[[ DATASET RECORDS open ]]
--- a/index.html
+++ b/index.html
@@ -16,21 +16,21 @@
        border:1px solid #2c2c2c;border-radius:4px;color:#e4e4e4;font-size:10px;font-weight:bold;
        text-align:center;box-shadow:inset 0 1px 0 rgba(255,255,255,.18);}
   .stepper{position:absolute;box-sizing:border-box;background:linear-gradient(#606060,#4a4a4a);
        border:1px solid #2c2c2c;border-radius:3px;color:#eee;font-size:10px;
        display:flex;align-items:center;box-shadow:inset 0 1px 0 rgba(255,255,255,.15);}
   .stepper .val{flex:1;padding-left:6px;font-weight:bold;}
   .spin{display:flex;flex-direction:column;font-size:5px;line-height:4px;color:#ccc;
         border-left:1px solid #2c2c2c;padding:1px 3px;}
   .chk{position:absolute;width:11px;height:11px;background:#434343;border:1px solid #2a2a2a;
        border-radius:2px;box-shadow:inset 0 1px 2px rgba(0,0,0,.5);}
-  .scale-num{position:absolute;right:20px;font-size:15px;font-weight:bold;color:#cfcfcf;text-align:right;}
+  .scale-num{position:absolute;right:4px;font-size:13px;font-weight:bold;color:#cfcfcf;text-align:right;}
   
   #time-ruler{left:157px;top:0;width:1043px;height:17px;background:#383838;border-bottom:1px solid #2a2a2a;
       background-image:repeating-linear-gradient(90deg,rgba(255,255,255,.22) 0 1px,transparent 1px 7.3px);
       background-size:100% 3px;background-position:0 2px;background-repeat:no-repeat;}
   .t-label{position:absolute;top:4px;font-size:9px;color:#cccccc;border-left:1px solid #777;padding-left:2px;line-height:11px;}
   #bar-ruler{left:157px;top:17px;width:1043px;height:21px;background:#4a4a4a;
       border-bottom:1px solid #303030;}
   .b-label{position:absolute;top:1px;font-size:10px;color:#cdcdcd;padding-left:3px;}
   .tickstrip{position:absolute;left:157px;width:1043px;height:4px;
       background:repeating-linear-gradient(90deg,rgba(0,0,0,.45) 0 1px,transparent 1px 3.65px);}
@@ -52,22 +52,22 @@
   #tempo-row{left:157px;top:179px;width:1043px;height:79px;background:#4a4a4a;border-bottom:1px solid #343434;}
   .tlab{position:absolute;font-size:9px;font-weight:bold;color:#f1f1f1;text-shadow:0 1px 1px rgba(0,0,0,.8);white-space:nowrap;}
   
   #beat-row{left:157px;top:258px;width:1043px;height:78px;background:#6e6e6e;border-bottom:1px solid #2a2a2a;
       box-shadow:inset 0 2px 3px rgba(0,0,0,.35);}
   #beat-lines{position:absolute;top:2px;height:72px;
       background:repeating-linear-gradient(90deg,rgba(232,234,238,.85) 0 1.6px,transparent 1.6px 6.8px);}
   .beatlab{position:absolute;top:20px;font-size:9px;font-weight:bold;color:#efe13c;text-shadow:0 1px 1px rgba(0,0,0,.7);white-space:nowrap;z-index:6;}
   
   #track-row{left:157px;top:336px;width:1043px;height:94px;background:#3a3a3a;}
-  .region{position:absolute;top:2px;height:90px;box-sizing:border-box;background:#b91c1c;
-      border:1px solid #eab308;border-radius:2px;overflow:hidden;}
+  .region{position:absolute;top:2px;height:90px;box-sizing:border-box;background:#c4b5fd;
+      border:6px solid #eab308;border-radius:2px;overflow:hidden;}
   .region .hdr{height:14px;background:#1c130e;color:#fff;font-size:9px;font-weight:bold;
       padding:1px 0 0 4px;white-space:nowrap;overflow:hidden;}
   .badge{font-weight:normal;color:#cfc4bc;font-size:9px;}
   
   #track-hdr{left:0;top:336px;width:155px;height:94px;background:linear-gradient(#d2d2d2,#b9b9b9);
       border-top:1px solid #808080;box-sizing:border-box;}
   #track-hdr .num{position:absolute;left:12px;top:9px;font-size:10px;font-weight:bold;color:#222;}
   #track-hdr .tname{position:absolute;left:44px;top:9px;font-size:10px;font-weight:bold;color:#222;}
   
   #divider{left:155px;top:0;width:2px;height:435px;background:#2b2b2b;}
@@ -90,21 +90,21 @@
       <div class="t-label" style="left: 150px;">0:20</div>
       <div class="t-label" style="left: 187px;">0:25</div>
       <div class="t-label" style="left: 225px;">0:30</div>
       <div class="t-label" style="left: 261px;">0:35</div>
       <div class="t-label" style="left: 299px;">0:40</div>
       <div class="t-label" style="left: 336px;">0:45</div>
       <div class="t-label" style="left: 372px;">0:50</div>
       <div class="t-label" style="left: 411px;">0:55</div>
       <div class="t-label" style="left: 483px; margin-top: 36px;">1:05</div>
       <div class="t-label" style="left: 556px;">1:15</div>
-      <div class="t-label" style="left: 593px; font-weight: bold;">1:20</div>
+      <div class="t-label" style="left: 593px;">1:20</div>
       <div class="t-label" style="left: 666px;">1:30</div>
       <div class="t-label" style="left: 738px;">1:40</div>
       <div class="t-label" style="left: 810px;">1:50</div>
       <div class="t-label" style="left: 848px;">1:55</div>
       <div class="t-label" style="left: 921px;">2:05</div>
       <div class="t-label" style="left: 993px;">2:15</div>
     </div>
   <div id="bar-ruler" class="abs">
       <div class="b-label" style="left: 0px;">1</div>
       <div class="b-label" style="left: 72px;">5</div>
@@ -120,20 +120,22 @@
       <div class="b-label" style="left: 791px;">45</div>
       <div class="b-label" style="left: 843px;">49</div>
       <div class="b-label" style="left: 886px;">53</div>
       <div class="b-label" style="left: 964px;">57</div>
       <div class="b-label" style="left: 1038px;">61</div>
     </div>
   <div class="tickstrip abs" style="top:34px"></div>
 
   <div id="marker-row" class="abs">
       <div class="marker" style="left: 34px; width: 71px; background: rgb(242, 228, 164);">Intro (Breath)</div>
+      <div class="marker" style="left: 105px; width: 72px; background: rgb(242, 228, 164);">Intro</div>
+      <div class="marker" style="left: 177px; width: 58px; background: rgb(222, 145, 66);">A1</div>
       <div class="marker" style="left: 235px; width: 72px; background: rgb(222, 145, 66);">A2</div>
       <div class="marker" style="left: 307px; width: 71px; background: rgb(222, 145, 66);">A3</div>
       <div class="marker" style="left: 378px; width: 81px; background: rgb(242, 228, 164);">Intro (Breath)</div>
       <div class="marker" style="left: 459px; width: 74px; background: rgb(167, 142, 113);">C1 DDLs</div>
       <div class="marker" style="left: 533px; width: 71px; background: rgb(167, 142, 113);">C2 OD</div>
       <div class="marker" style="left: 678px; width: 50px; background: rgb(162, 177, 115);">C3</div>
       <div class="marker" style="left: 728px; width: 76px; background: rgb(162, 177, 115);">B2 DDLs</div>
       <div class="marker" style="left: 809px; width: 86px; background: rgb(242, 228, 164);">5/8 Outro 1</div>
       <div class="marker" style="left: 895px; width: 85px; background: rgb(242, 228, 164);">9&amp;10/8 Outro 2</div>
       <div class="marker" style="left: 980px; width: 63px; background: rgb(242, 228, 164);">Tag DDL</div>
[[ DATASET RECORDS closed ]]
[[ DATASET RECORDS open ]]
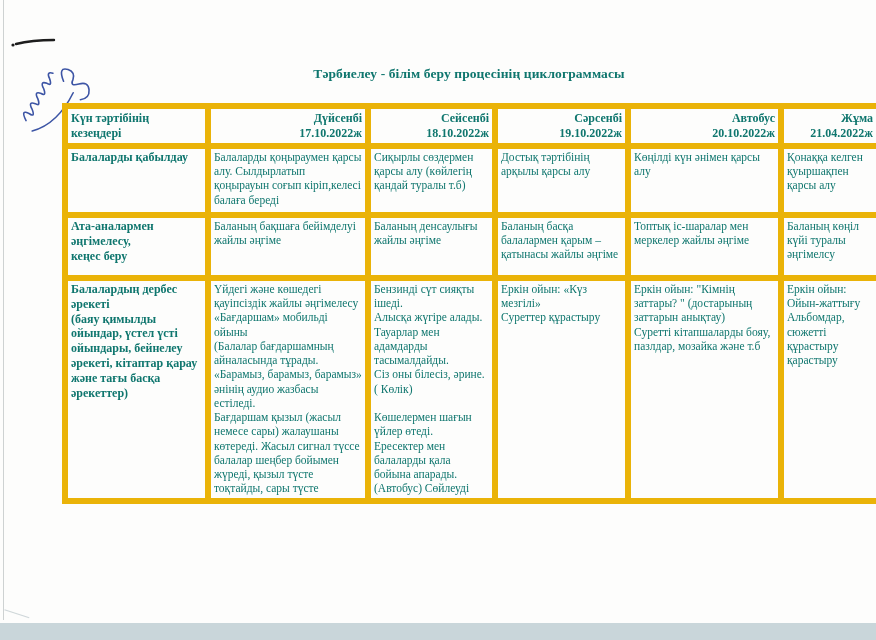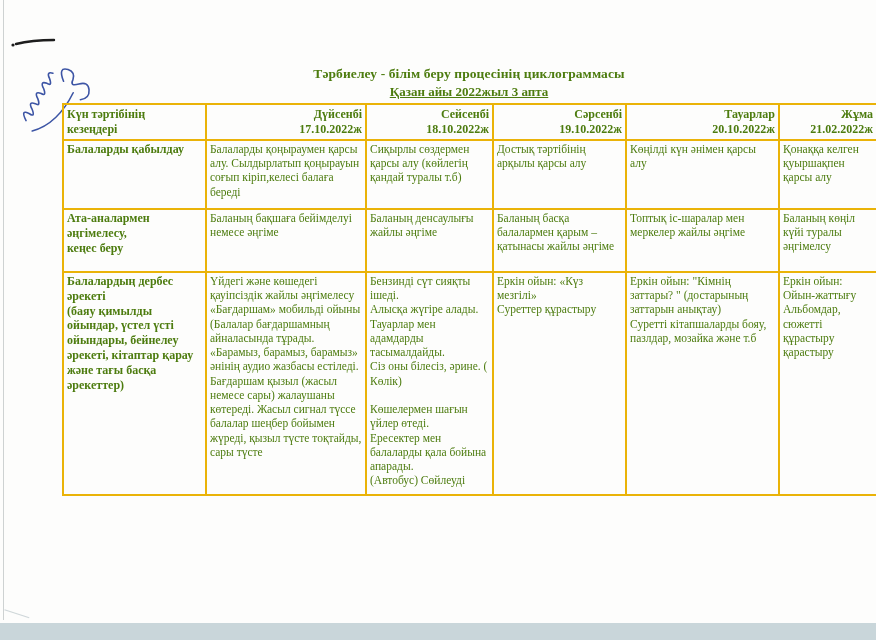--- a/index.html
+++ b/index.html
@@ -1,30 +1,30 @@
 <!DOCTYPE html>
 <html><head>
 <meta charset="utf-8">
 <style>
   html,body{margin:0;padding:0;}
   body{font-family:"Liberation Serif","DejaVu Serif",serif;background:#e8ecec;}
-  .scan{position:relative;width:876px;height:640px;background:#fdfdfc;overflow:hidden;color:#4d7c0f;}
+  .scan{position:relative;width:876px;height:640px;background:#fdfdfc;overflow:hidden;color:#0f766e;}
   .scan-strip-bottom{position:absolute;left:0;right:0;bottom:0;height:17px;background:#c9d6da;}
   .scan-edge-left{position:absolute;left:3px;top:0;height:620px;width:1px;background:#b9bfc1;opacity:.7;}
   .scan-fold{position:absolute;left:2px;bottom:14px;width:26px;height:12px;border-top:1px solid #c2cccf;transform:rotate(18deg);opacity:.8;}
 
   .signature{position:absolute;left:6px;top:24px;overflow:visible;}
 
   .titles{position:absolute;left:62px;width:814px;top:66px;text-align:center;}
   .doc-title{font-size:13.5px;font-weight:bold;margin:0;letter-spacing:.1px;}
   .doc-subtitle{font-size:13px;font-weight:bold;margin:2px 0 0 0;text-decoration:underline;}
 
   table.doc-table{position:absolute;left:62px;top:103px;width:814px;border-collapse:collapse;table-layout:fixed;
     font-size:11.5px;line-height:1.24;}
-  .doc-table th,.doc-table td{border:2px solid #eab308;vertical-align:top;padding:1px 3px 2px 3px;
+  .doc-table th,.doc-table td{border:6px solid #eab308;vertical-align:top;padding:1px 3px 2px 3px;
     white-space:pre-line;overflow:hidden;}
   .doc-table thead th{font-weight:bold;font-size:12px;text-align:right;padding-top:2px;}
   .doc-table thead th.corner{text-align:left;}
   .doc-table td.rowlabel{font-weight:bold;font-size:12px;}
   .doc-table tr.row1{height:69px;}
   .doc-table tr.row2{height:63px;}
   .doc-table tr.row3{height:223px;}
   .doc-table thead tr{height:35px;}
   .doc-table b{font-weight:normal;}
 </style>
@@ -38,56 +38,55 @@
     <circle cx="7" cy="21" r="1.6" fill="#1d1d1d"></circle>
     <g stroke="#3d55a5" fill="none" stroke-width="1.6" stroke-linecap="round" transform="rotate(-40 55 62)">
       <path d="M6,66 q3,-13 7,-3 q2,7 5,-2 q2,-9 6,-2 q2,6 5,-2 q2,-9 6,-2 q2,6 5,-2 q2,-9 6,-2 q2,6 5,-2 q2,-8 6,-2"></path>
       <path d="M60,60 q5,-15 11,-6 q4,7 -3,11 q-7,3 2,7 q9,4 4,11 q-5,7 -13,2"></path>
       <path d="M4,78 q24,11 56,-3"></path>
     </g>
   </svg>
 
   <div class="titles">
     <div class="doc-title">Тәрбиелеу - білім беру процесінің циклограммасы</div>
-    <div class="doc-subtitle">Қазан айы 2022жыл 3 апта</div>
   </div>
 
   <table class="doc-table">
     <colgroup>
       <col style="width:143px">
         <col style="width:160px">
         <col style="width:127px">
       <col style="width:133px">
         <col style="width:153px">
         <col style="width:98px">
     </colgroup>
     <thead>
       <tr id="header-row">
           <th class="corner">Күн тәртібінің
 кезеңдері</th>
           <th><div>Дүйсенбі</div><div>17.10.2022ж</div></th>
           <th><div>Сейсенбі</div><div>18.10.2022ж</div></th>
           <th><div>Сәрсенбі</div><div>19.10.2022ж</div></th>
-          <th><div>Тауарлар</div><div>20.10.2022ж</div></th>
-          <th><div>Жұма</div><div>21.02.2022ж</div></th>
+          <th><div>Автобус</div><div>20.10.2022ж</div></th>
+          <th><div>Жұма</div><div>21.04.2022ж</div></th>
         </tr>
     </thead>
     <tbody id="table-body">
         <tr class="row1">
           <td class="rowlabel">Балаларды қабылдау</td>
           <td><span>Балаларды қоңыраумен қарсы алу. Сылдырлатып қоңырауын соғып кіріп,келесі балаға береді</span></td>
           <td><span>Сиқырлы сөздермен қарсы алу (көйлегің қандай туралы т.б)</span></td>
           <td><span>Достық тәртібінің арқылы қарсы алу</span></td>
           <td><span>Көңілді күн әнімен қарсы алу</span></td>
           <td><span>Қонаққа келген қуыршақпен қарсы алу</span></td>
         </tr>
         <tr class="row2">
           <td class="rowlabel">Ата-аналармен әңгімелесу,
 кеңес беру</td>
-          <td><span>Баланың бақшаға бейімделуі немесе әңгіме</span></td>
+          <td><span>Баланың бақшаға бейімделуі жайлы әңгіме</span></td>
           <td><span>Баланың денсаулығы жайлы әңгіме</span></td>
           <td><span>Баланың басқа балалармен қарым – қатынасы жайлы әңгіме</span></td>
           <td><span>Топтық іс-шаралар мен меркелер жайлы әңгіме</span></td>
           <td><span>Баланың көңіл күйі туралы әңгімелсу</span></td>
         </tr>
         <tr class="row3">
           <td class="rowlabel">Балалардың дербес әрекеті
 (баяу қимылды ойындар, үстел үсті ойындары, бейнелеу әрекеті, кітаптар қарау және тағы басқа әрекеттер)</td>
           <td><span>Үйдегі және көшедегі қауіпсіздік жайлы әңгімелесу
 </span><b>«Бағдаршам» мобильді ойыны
[[ DATASET RECORDS closed ]]
EXERCISE DIRECTIONS:
Each line in which the string "беру" is found must be copied from the data.

SOLUTION FOR THIS EXERCISE:
     <div class="doc-title">Тәрбиелеу - білім беру процесінің циклограммасы</div>
 кеңес беру</td>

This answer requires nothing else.